## [WORK TASK]
Leave out every picture, then transcribe the rest of the listing exactly.

## [TASK INPUT]
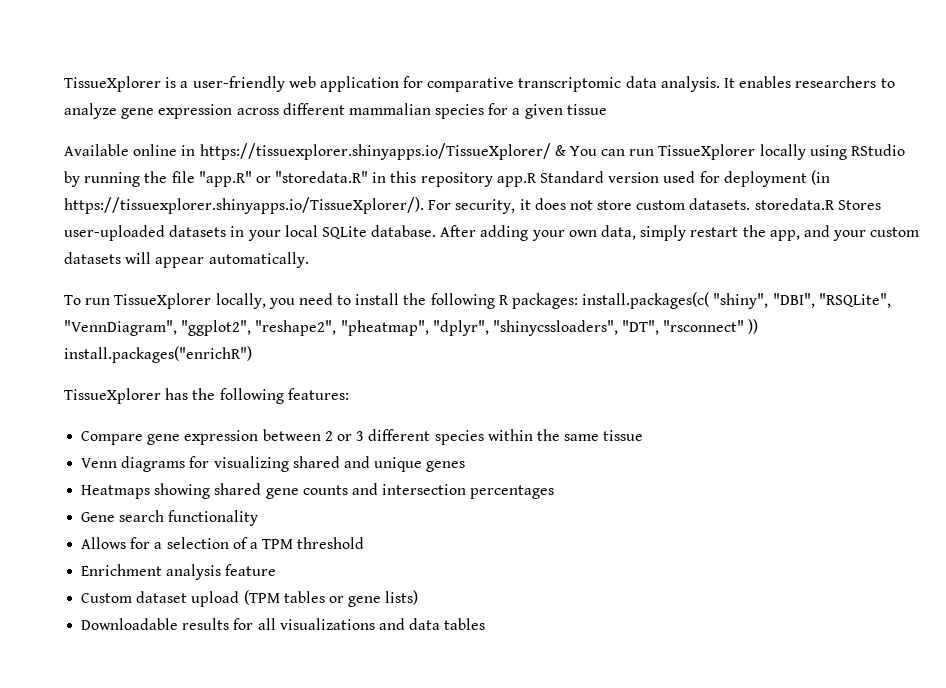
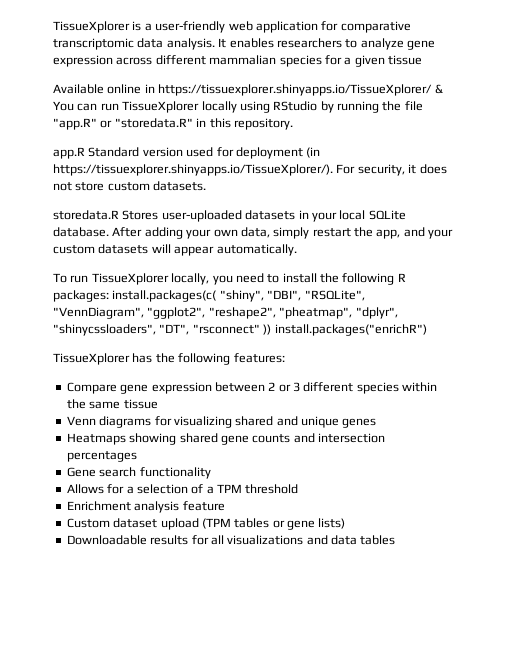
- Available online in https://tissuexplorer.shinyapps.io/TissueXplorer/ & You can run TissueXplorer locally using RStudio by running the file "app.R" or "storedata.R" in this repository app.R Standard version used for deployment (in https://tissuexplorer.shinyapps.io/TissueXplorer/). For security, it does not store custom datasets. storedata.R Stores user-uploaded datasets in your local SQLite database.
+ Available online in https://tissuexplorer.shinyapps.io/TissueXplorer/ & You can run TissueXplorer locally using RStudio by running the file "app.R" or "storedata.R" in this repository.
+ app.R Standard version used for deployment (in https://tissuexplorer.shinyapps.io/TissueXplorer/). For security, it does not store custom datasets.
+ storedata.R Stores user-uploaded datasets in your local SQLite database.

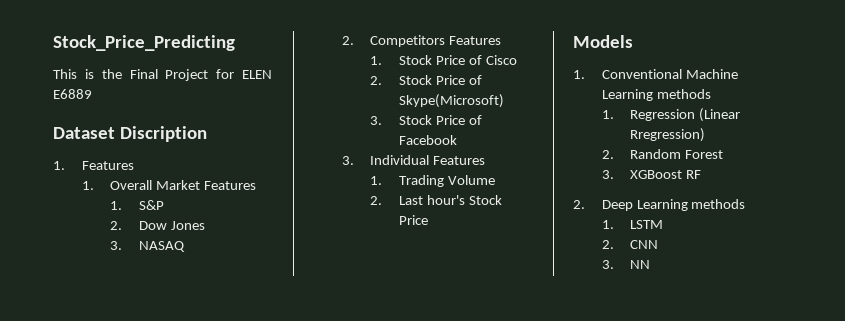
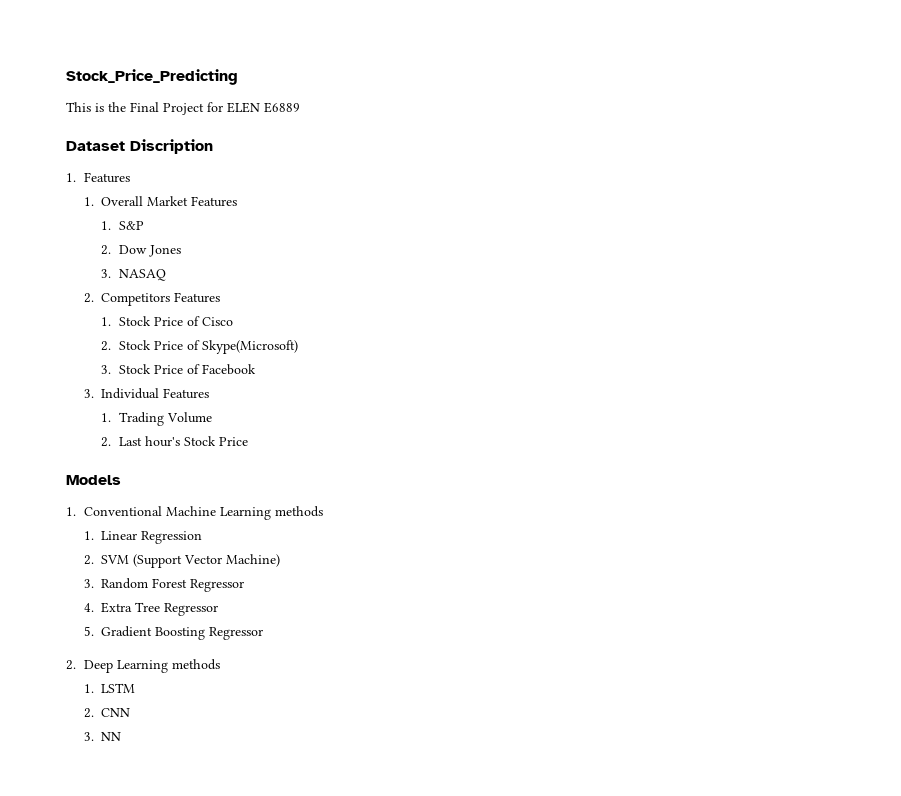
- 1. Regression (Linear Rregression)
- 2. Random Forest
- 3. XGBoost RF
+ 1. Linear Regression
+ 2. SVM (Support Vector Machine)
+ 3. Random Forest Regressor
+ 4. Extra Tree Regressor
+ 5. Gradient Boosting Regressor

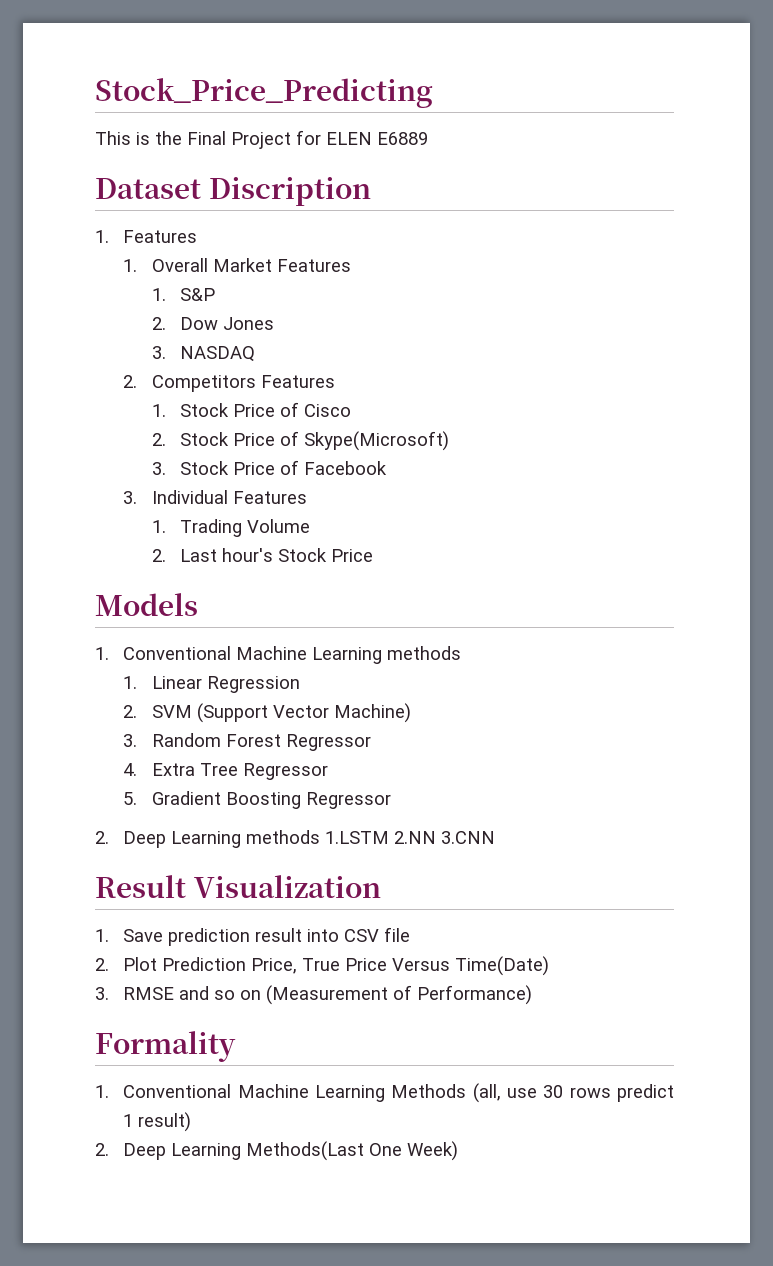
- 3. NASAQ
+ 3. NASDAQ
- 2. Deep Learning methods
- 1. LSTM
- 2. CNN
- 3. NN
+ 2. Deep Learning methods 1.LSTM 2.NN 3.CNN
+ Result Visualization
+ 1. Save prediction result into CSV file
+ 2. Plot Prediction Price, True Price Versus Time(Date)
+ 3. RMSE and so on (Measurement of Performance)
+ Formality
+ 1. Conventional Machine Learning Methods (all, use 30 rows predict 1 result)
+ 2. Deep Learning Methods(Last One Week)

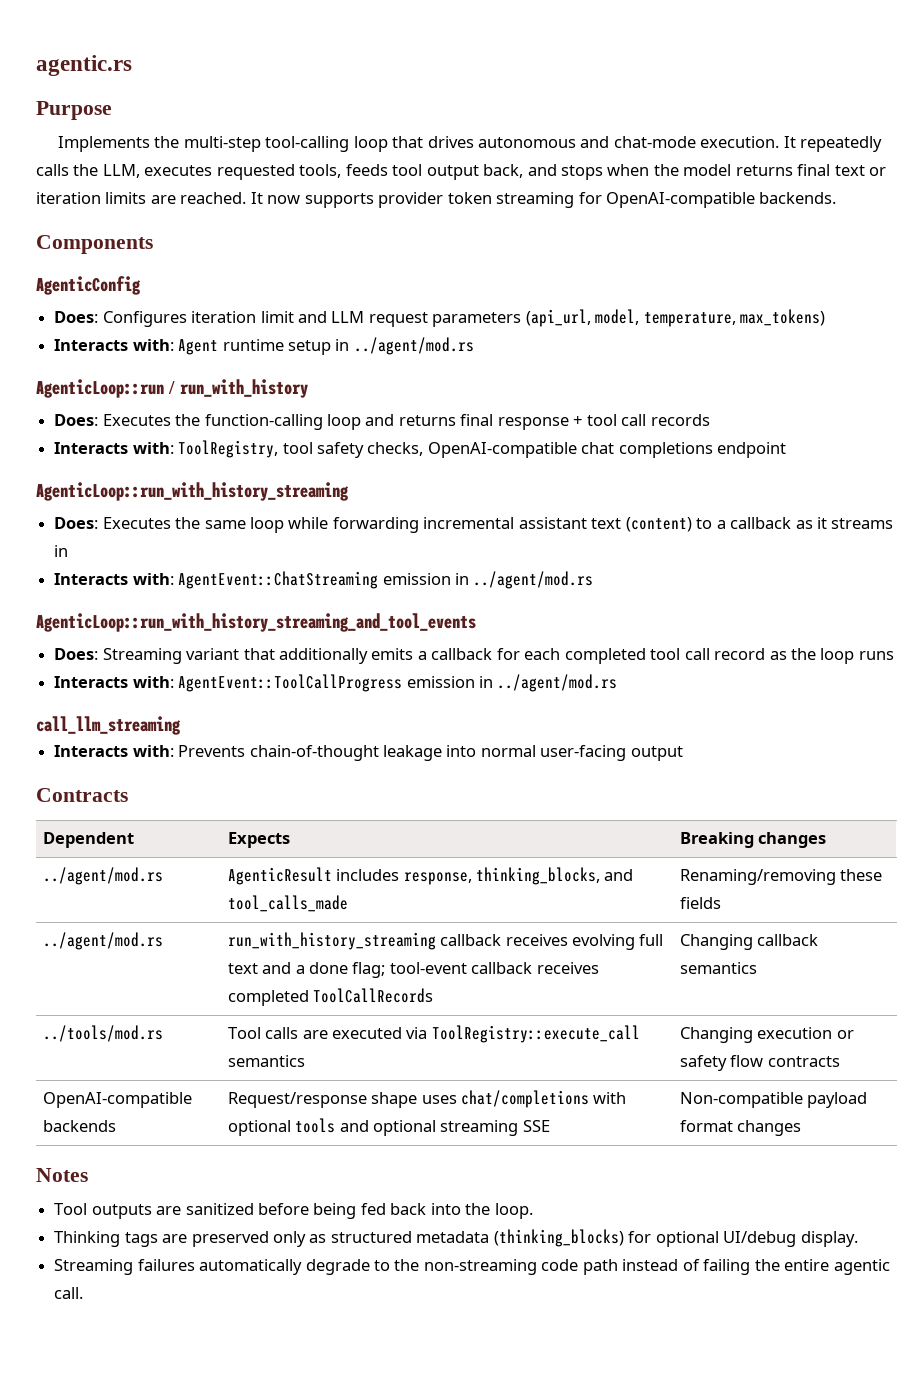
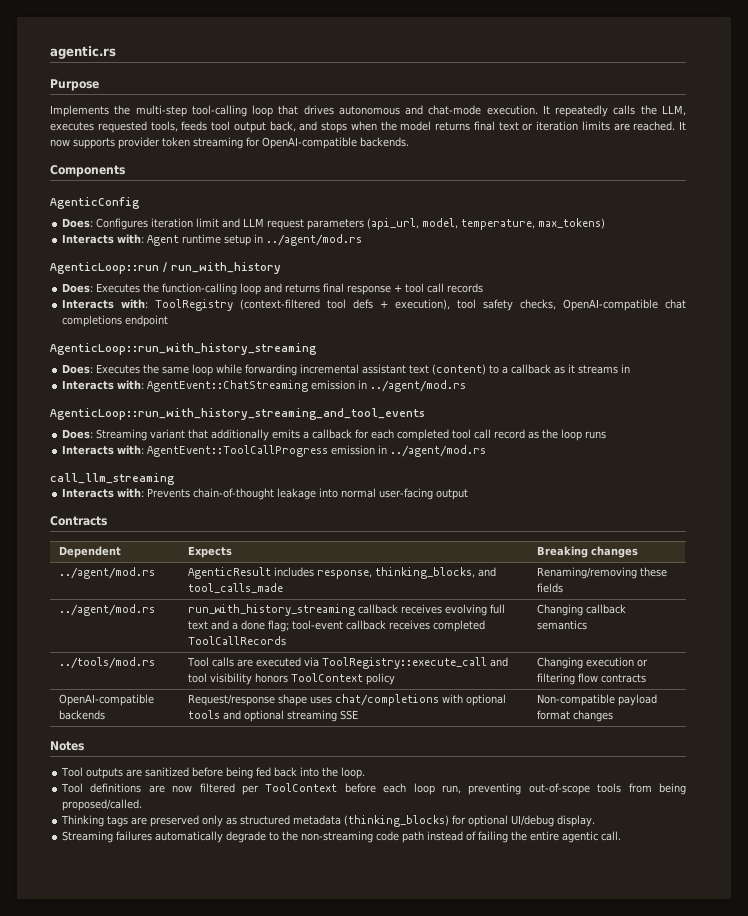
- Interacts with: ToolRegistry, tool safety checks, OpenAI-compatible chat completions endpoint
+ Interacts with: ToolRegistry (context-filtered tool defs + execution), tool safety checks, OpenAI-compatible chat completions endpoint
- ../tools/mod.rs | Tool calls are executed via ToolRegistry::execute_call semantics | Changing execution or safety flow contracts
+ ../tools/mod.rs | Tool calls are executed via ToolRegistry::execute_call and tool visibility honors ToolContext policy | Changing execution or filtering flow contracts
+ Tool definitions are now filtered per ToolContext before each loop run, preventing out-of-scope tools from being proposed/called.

## [FINISHED TASK]
- Available online in https://tissuexplorer.shinyapps.io/TissueXplorer/ & You can run TissueXplorer locally using RStudio by running the file "app.R" or "storedata.R" in this repository app.R Standard version used for deployment (in https://tissuexplorer.shinyapps.io/TissueXplorer/). For security, it does not store custom datasets. storedata.R Stores user-uploaded datasets in your local SQLite database.
+ Available online in https://tissuexplorer.shinyapps.io/TissueXplorer/ & You can run TissueXplorer locally using RStudio by running the file "app.R" or "storedata.R" in this repository.
+ app.R Standard version used for deployment (in https://tissuexplorer.shinyapps.io/TissueXplorer/). For security, it does not store custom datasets.
+ storedata.R Stores user-uploaded datasets in your local SQLite database.

- 1. Regression (Linear Rregression)
- 2. Random Forest
- 3. XGBoost RF
+ 1. Linear Regression
+ 2. SVM (Support Vector Machine)
+ 3. Random Forest Regressor
+ 4. Extra Tree Regressor
+ 5. Gradient Boosting Regressor

- 3. NASAQ
+ 3. NASDAQ
- 2. Deep Learning methods
- 1. LSTM
- 2. CNN
- 3. NN
+ 2. Deep Learning methods 1.LSTM 2.NN 3.CNN
+ Result Visualization
+ 1. Save prediction result into CSV file
+ 2. Plot Prediction Price, True Price Versus Time(Date)
+ 3. RMSE and so on (Measurement of Performance)
+ Formality
+ 1. Conventional Machine Learning Methods (all, use 30 rows predict 1 result)
+ 2. Deep Learning Methods(Last One Week)

- Interacts with: ToolRegistry, tool safety checks, OpenAI-compatible chat completions endpoint
+ Interacts with: ToolRegistry (context-filtered tool defs + execution), tool safety checks, OpenAI-compatible chat completions endpoint
- ../tools/mod.rs | Tool calls are executed via ToolRegistry::execute_call semantics | Changing execution or safety flow contracts
+ ../tools/mod.rs | Tool calls are executed via ToolRegistry::execute_call and tool visibility honors ToolContext policy | Changing execution or filtering flow contracts
+ Tool definitions are now filtered per ToolContext before each loop run, preventing out-of-scope tools from being proposed/called.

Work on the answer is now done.